▸ **Your assignment**: Leaving out every line before the one with "-338,7 +338,7 @@", write out the rest of the records below exactly.

Top of Input for this task

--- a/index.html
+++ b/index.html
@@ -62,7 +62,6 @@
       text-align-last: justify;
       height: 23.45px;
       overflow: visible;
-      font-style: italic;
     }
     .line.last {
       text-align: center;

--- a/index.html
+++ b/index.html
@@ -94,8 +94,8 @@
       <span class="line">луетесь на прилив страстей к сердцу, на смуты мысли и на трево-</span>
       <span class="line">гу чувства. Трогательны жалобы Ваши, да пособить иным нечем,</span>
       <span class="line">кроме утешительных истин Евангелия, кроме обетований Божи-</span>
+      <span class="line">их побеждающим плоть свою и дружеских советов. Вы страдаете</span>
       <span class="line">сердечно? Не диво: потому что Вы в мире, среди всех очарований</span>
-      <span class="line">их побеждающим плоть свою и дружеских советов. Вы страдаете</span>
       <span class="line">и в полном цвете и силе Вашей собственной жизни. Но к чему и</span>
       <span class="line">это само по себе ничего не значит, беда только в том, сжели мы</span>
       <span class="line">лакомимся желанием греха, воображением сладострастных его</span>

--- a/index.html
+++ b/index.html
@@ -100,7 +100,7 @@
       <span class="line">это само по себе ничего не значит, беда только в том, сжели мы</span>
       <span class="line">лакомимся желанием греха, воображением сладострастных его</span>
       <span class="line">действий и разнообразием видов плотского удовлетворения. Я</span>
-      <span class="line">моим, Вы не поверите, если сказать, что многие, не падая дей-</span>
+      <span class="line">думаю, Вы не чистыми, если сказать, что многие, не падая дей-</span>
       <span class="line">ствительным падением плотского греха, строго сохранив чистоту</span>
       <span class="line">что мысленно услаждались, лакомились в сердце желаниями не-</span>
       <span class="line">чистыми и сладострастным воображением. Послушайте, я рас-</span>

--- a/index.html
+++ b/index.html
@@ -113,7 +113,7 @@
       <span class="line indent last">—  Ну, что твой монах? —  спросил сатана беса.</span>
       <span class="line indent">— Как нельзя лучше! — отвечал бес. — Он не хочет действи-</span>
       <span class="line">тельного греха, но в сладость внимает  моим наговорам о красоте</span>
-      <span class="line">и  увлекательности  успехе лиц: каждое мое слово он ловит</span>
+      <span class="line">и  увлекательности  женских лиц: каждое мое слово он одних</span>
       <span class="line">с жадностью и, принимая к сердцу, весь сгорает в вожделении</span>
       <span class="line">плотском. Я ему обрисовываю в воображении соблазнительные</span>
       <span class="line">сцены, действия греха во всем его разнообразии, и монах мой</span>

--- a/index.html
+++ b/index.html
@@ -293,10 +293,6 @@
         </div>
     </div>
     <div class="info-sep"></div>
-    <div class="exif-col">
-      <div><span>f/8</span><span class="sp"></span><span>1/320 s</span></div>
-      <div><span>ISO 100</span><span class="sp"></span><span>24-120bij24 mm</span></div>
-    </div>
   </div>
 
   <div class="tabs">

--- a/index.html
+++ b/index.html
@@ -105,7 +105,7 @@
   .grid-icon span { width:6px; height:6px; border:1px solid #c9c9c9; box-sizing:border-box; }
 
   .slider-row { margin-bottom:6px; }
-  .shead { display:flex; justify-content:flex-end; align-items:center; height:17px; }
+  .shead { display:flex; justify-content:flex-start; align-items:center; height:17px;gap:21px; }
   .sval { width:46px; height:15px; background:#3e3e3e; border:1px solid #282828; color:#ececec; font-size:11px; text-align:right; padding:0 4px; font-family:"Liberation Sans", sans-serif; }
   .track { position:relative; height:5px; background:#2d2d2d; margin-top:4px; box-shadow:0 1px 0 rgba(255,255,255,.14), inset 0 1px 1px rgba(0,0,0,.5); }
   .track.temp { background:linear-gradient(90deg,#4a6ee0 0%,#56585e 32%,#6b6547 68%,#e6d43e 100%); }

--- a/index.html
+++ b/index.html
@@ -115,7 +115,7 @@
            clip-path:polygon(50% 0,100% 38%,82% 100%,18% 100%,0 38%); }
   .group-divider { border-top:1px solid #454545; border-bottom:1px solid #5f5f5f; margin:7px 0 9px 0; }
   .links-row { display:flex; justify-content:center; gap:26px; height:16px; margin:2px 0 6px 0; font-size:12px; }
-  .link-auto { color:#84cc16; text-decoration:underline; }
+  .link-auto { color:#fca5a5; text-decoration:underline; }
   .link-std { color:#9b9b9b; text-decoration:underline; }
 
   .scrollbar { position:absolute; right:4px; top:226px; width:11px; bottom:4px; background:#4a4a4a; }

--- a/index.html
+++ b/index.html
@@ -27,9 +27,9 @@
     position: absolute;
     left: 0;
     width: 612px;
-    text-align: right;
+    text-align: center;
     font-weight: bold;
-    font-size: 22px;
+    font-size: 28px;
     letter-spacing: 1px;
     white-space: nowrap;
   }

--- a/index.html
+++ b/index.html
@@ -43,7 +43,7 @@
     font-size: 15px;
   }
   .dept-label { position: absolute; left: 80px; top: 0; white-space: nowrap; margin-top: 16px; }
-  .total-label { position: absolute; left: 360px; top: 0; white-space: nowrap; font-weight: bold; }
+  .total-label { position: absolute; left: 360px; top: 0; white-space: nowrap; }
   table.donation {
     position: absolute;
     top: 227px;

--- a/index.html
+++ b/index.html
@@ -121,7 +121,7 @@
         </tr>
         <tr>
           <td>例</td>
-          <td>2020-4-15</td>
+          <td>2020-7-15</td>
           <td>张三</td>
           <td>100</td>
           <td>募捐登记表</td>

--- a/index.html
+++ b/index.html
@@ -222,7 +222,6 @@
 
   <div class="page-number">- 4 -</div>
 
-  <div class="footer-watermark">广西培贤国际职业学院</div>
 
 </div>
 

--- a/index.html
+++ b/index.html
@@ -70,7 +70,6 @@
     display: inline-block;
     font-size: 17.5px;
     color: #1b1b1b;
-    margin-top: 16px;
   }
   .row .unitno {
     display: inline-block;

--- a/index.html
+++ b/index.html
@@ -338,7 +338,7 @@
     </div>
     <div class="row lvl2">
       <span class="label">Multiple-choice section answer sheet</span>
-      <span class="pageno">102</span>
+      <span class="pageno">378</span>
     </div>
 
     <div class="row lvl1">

Bottom of Input for this task

▸ **Problem solution**:
@@ -338,7 +338,7 @@
     </div>
     <div class="row lvl2">
       <span class="label">Multiple-choice section answer sheet</span>
-      <span class="pageno">102</span>
+      <span class="pageno">378</span>
     </div>
 
     <div class="row lvl1">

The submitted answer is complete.